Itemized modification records
*** Block opens ***

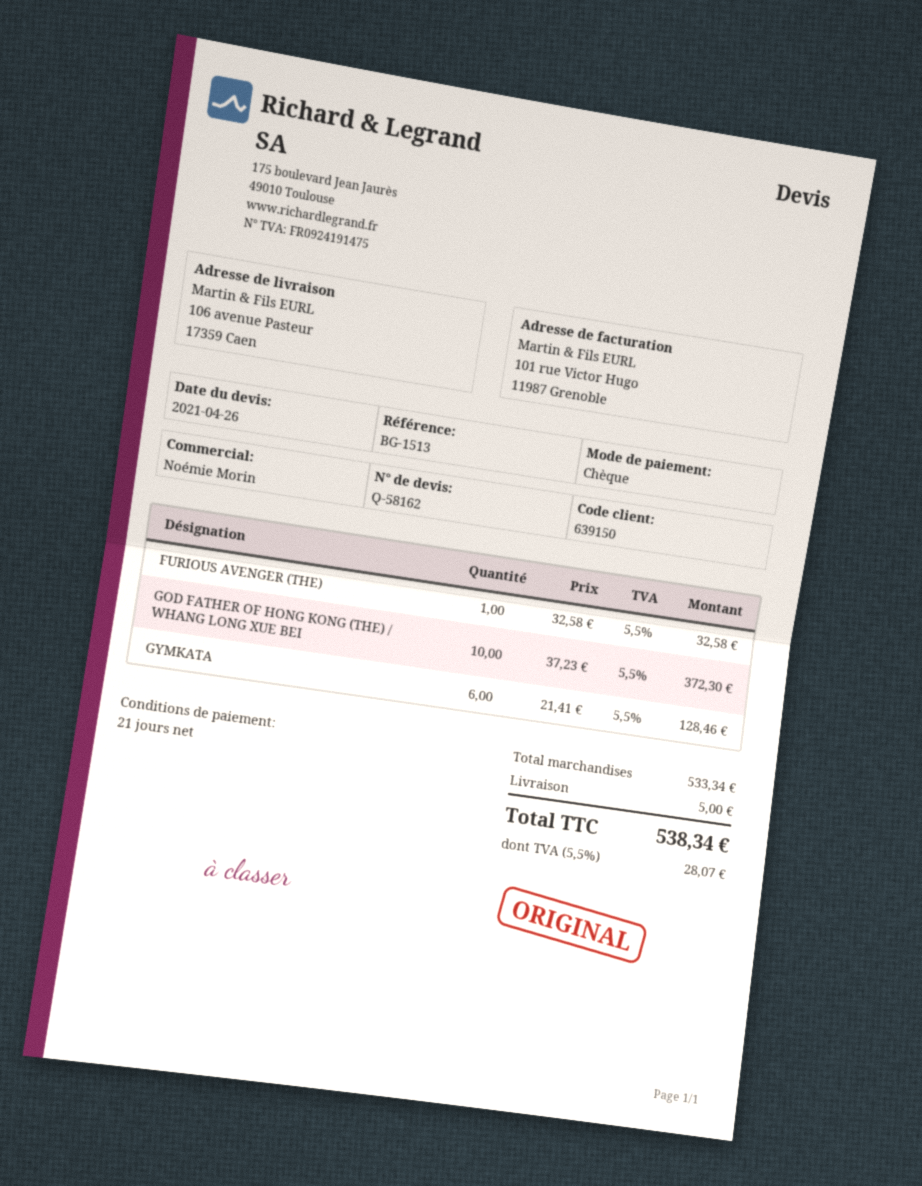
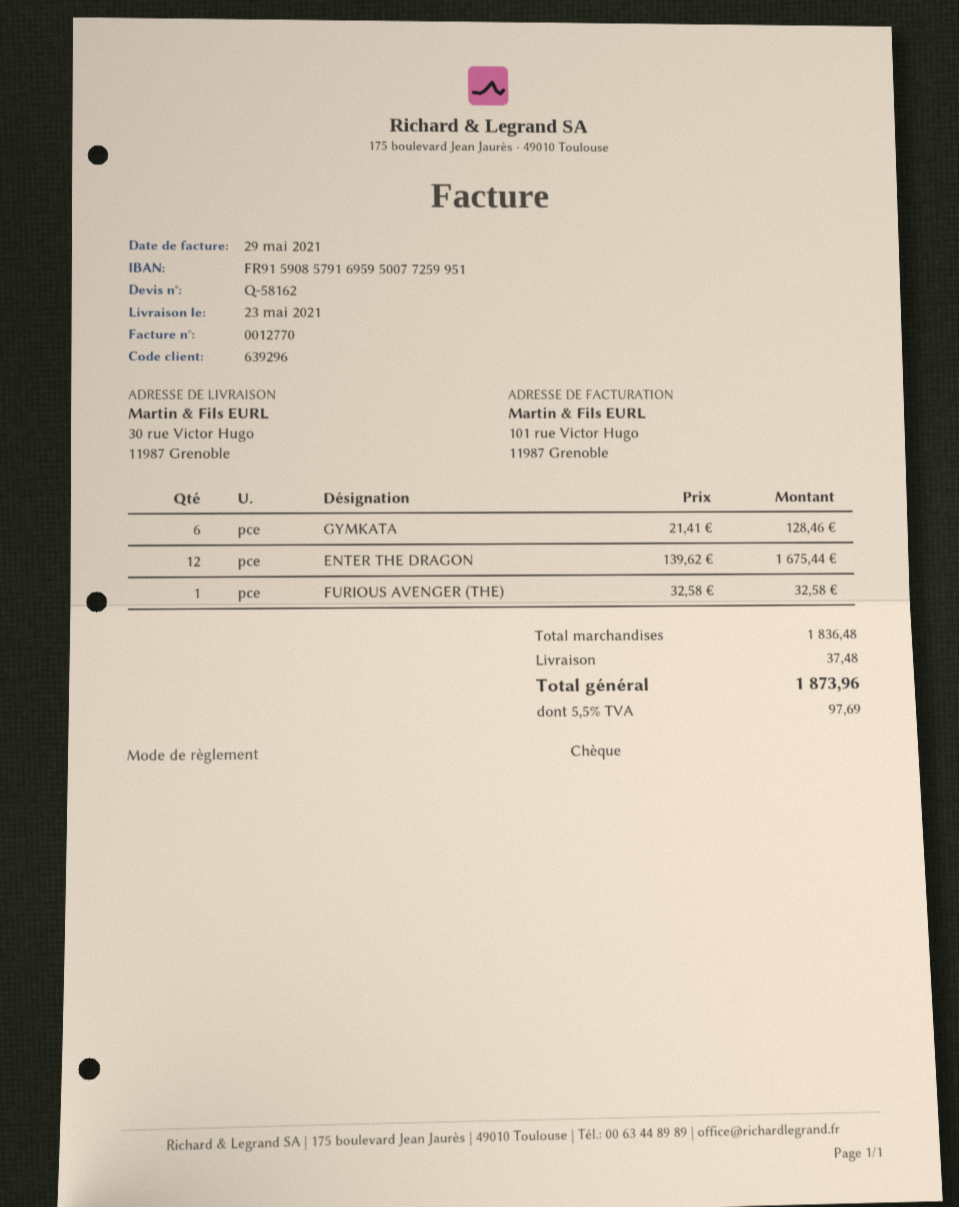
customer number: 639150 -> 639296
ship to: 106 avenue Pasteur, 17359 Caen -> 30 rue Victor Hugo, 11987 Grenoble
GOD FATHER OF HONG KONG (THE) / WHANG LONG XUE BEI: 10 x 37.23 = 372.30 -> none
ENTER THE DRAGON: none -> 12 x 139.62 = 1675.44
subtotal: 533.34 -> 1836.48
shipping: 5.00 -> 37.48
tax: 5.5% = 28.07 -> 5.5% = 97.69
total: 538.34 -> 1873.96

*** Block closes ***

_WHAT THE TASK ASKS:_ You need to copy every entry exactly, taking out only the pictures.

_WRITTEN ANSWER:_
customer number: 639150 -> 639296
ship to: 106 avenue Pasteur, 17359 Caen -> 30 rue Victor Hugo, 11987 Grenoble
GOD FATHER OF HONG KONG (THE) / WHANG LONG XUE BEI: 10 x 37.23 = 372.30 -> none
ENTER THE DRAGON: none -> 12 x 139.62 = 1675.44
subtotal: 533.34 -> 1836.48
shipping: 5.00 -> 37.48
tax: 5.5% = 28.07 -> 5.5% = 97.69
total: 538.34 -> 1873.96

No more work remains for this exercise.